L’affaire a été clôturée à la date du 27 février 2023 et renvoyée à l’audience du 28 mars 2023, à laquelle elle a été retenue et mise en délibéré à la date du 1er juin 2023.
Motivation
Dispositif
PAR CES MOTIFS
La cour, après en avoir délibéré conformément à la loi, statuant publiquement, par arrêt contradictoire,
Confirme le jugement rendu par le tribunal judiciaire de Thonon-les-Bains le 28 juin 2021, sauf en ce qu’il a :
– constaté que l’action engagée par M. [N] [H] à l’encontre de la BNP Paribas est prescrite depuis le 17 juillet 2014,
– déclaré en conséquence irrecevable l’action engagée par M. [N] [H] à l’encontre de la BNP Paribas,
Statuant à nouveau de ces chefs et y ajoutant,
Déclare recevable l’action engagée par M. [N] [H] à l’encontre de la BNP Paribas,
Déclare recevable la demande de vérification d’écriture de M. [N] [H],
Déboute M. [N] [H] de sa demande d’expertise en écriture,
Déboute M. [N] [H] de l’ensemble de ses demandes formées à l’encontre de la BNP Paribas,
Condamne M. [N] [H] à payer à la BNP Paribas la somme de 3 000 euros sur le fondement de l’article 700 du code de procédure civile,
Condamne M. [N] [H] aux entiers dépens de l’appel.

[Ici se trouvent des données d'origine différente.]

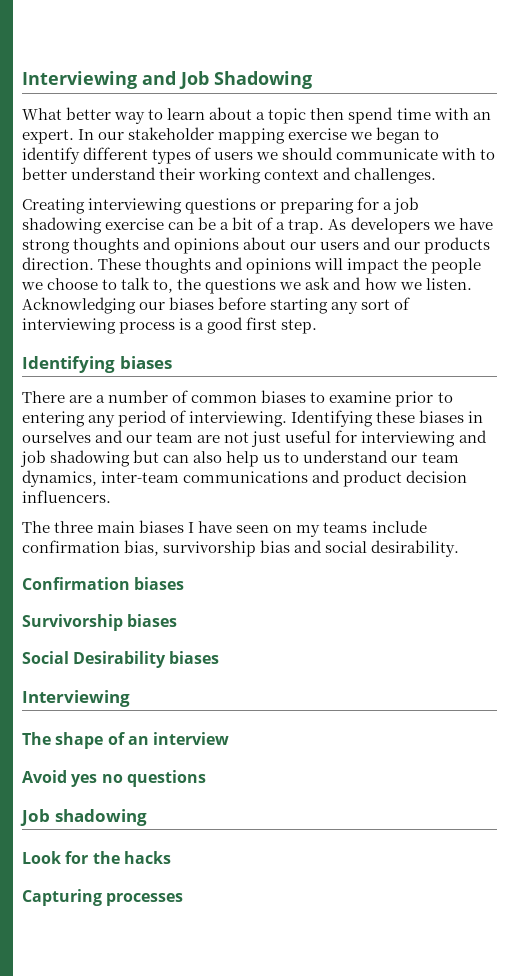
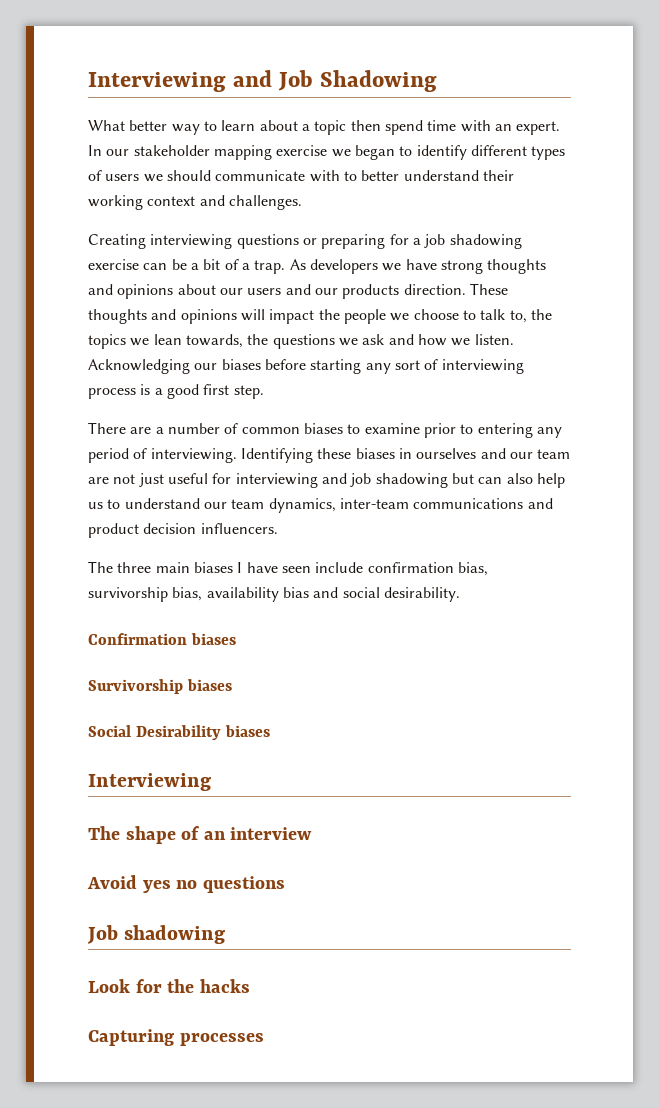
(202, 284) none -> [88,334,269,349] topics we lean towards, the
[22,356,172,373] // Identifying biases -> (264, 392) none
[273,522,368,537] on my teams -> (311, 569) none
(257, 549) none -> [172,587,279,602] bias, availability

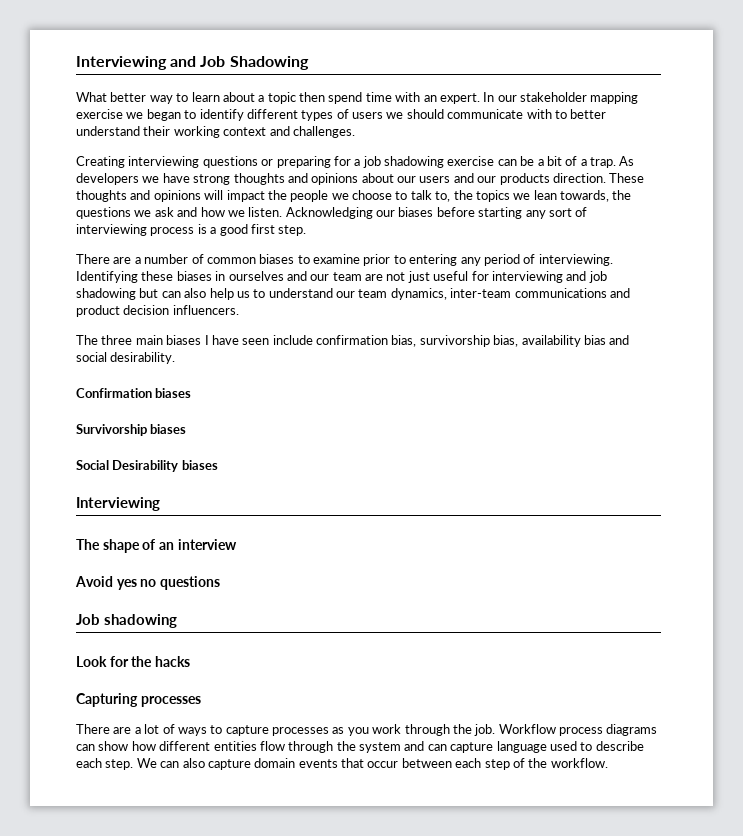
(264, 1039) none -> [76,724,658,736] [76,741,644,753] [76,758,608,770] // There are a lot of ways to capture processes as you work through the job. Workflow process diagrams can show how different entities flow through the system and can capture language used to describe each step. We can also capture domain events that occur between each step of the workflow.

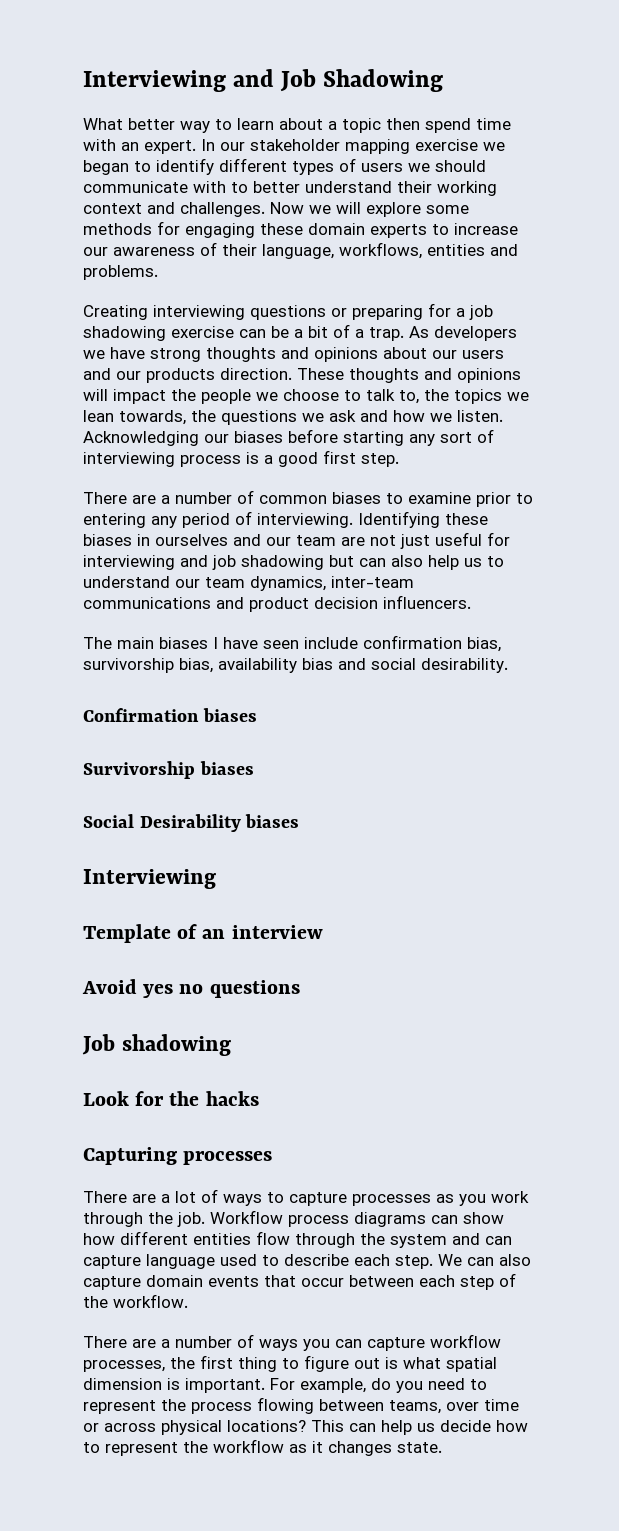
(355, 132) none -> [270,202,469,217] [83,221,518,238] [83,242,518,259] [83,265,158,280] Now we will explore some methods for engaging these domain experts to increase our awareness of their language, workflows, entities and problems.
[101,335,133,345] three -> (112, 643) none
[76,539,140,553] The shape -> [83,924,171,943] Template
(608, 763) none -> [83,1334,501,1351] [83,1355,497,1372] [83,1378,487,1393] [83,1397,519,1414] [83,1420,528,1435] [83,1439,442,1456] // There are a number of ways you can capture workflow processes, the first thing to figure out is what spatial dimension is important. For example, do you need to represent the process flowing between teams, over time or across physical locations? This can help us decide how to represent the workflow as it changes state.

Ainsi prononcé publiquement le 01 juin 2023 par mise à disposition de l’arrêt au greffe de la Cour, les parties en ayant été préalablement avisées dans les conditions prévues au deuxième alinéa de l’article 450 du Code de Procédure Civile, et signé par Madame Alyette FOUCHARD, Conseillère faisant fonction de Présidente et Madame Sylvie DURAND, Greffière.